Task goal - Within the data below, state how many lines contain the string "shadow". Provide the number only.

Extracted information -
┄┄┄┄┄┄┄┄┄┄
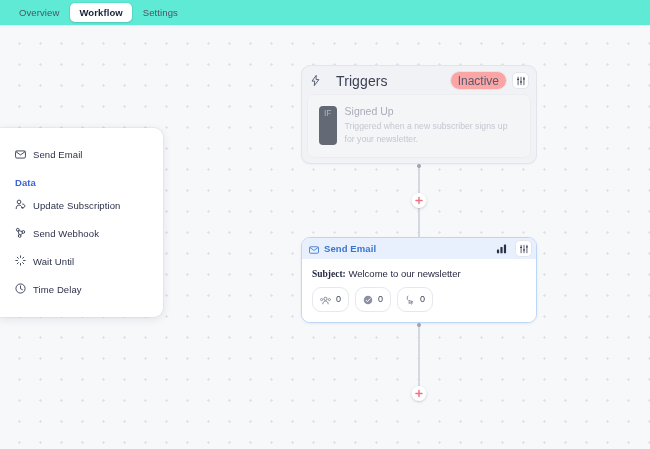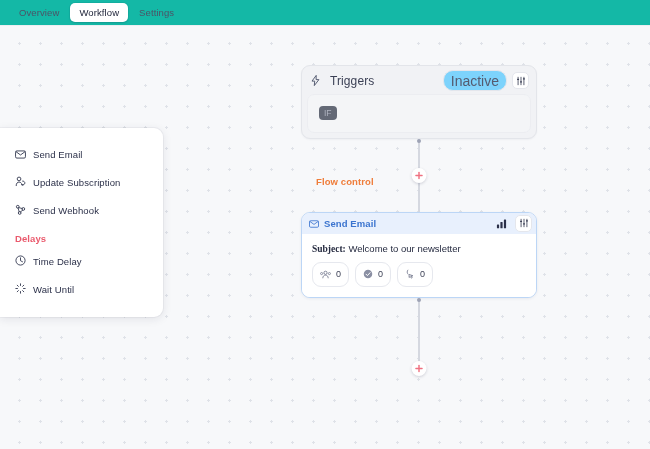--- a/index.html
+++ b/index.html
@@ -21,42 +21,42 @@
     height: 449px;
     overflow: hidden;
   }
 
   
   .topbar {
     position: absolute;
     top: 0; left: 0;
     width: 650px;
     height: 26px;
-    background: #14b8a6;
+    background: #5eead4;
     border-bottom: 1px solid #eceef1;
     display: flex;
     align-items: center;
     padding-left: 10px;
     box-sizing: border-box;
     z-index: 40;
   }
   .tab {
     font-size: 9.5px;
     color: #4d5366;
     padding: 4px 9px;
     border-radius: 5px;
     margin-right: 2px;
     letter-spacing: .1px;
     cursor: pointer;
     white-space: nowrap;
   }
   .tab.active {
     background: #ffffff;
     color: #1b2036;
-    font-weight: normal;
+    font-weight: bold;
     box-shadow: 0 1px 2px rgba(20,25,50,.13), 0 0 0 1px rgba(20,25,50,.05);
   }
 
   
   .canvas {
     position: absolute;
     top: 26px; left: 0;
     width: 650px;
     height: 423px;
     background-color: #f7f8fa;
@@ -85,31 +85,31 @@
     box-shadow: 0 1px 2px rgba(25,30,60,.04);
   }
   .trigger-head {
     height: 19px;
     display: flex;
     align-items: center;
     padding: 0 2px 0 4px;
     box-sizing: border-box;
   }
   .trigger-head-title {
-    font-size: 12px;
+    font-size: 14px;
     color: #3a3f54;
-    margin-left: 10px;
+    margin-left: 16px;
     letter-spacing: .1px;
     text-align: center;
   }
   .spacer { flex: 1; }
   .pill-badge {
-    font-size: 14px;
+    font-size: 12px;
     color: #555b70;
-    background: #7dd3fc;
+    background: #fca5a5;
     border: 1px solid #e4e6ec;
     border-radius: 10px;
     padding: 2.5px 7px;
     line-height: 1;
     cursor: pointer;
   }
   .icon-btn {
     width: 17px;
     height: 17px;
     border-radius: 5px;
@@ -332,20 +332,24 @@
                 <rect x="1.3" y="3.2" width="2.4" height="1.5" rx="0.6"></rect>
                 <rect x="4.8" y="6.4" width="2.4" height="1.5" rx="0.6"></rect>
                 <rect x="8.3" y="2.6" width="2.4" height="1.5" rx="0.6"></rect>
               </g>
             </svg>
           </span>
         </div>
 
         <div class="trigger-inner">
           <span class="if-chip">IF</span>
+          <div>
+            <div class="trig-name">Signed Up</div>
+            <div class="trig-desc">Triggered when a new subscriber signs up for your newsletter.</div>
+          </div>
         </div>
       </div>
 
       <div class="connector" style="height:73px;">
         <span class="conn-dot top"></span>
         <div class="conn-line" style="height:73px;"></div>
         <span class="plus-btn" style="top:29px;">
           <svg width="9" height="9" viewBox="0 0 10 10">
             <g stroke="#ef7181" stroke-width="1.6" stroke-linecap="round">
               <line x1="5" y1="1.6" x2="5" y2="8.4"></line>
@@ -453,20 +457,21 @@
       <div class="action-item">
         <span class="ic">
           <svg width="11" height="9" viewBox="0 0 12 9">
             <rect x="0.6" y="0.6" width="10.8" height="7.8" rx="1.4" fill="none" stroke="#2b3049" stroke-width="0.95"></rect>
             <path d="M1.3 1.6 L6 5 L10.7 1.6" fill="none" stroke="#2b3049" stroke-width="0.95" stroke-linecap="round"></path>
           </svg>
         </span>
         <span class="action-label">Send Email</span>
       </div>
 
+      <div class="group-label data">Data</div>
       <div class="action-item">
         <span class="ic">
           <svg width="11" height="11" viewBox="0 0 12 12">
             <circle cx="4.4" cy="3.2" r="2" fill="none" stroke="#2b3049" stroke-width="0.95"></circle>
             <path d="M1.3 10.5 C1.3 7.9 2.7 6.6 4.4 6.6 C5.3 6.6 6.1 6.9 6.6 7.5" fill="none" stroke="#2b3049" stroke-width="0.95" stroke-linecap="round"></path>
             <path d="M8.3 5.5 A2.1 2.1 0 1 1 7.6 9.4" fill="none" stroke="#2b3049" stroke-width="0.95" stroke-linecap="round"></path>
             <path d="M7.2 8.6 L7.5 10 L8.9 9.7" fill="none" stroke="#2b3049" stroke-width="0.95" stroke-linecap="round" stroke-linejoin="round"></path>
           </svg>
         </span>
         <span class="action-label">Update Subscription</span>
@@ -478,46 +483,44 @@
             <circle cx="9.1" cy="5.4" r="1.5" fill="none" stroke="#2b3049" stroke-width="0.95"></circle>
             <circle cx="5.1" cy="9.8" r="1.5" fill="none" stroke="#2b3049" stroke-width="0.95"></circle>
             <path d="M4.3 4 L7.8 4.9" fill="none" stroke="#2b3049" stroke-width="0.9" stroke-linecap="round"></path>
             <path d="M8.4 6.7 L5.9 8.7" fill="none" stroke="#2b3049" stroke-width="0.9" stroke-linecap="round"></path>
             <path d="M3.4 4.4 L4.5 8.4" fill="none" stroke="#2b3049" stroke-width="0.9" stroke-linecap="round"></path>
           </svg>
         </span>
         <span class="action-label">Send Webhook</span>
       </div>
 
-      <div class="group-label delays">Delays</div>
-      <div class="action-item">
-        <span class="ic">
-          <svg width="11" height="11" viewBox="0 0 12 12">
-            <circle cx="6" cy="6" r="5" fill="none" stroke="#2b3049" stroke-width="0.95"></circle>
-            <path d="M6 3.1 L6 6.2 L8.2 7.4" fill="none" stroke="#2b3049" stroke-width="0.95" stroke-linecap="round" stroke-linejoin="round"></path>
-          </svg>
-        </span>
-        <span class="action-label">Time Delay</span>
-      </div>
       <div class="action-item">
         <span class="ic">
           <svg width="11" height="11" viewBox="0 0 12 12">
             <g stroke="#2b3049" stroke-width="0.95" stroke-linecap="round">
               <line x1="6" y1="0.9" x2="6" y2="2.7"></line>
               <line x1="6" y1="9.3" x2="6" y2="11.1"></line>
               <line x1="0.9" y1="6" x2="2.7" y2="6"></line>
               <line x1="9.3" y1="6" x2="11.1" y2="6"></line>
               <line x1="2.4" y1="2.4" x2="3.7" y2="3.7"></line>
               <line x1="8.3" y1="8.3" x2="9.6" y2="9.6"></line>
               <line x1="9.6" y1="2.4" x2="8.3" y2="3.7"></line>
               <line x1="3.7" y1="8.3" x2="2.4" y2="9.6"></line>
             </g>
           </svg>
         </span>
         <span class="action-label">Wait Until</span>
       </div>
-
-      <div class="group-label flow">Flow control</div>
+      <div class="action-item">
+        <span class="ic">
+          <svg width="11" height="11" viewBox="0 0 12 12">
+            <circle cx="6" cy="6" r="5" fill="none" stroke="#2b3049" stroke-width="0.95"></circle>
+            <path d="M6 3.1 L6 6.2 L8.2 7.4" fill="none" stroke="#2b3049" stroke-width="0.95" stroke-linecap="round" stroke-linejoin="round"></path>
+          </svg>
+        </span>
+        <span class="action-label">Time Delay</span>
+      </div>
+
 
     </div>
 
   </div>
 </div>
 
 </body></html>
┄┄┄┄┄┄┄┄┄┄
Exercise result - 2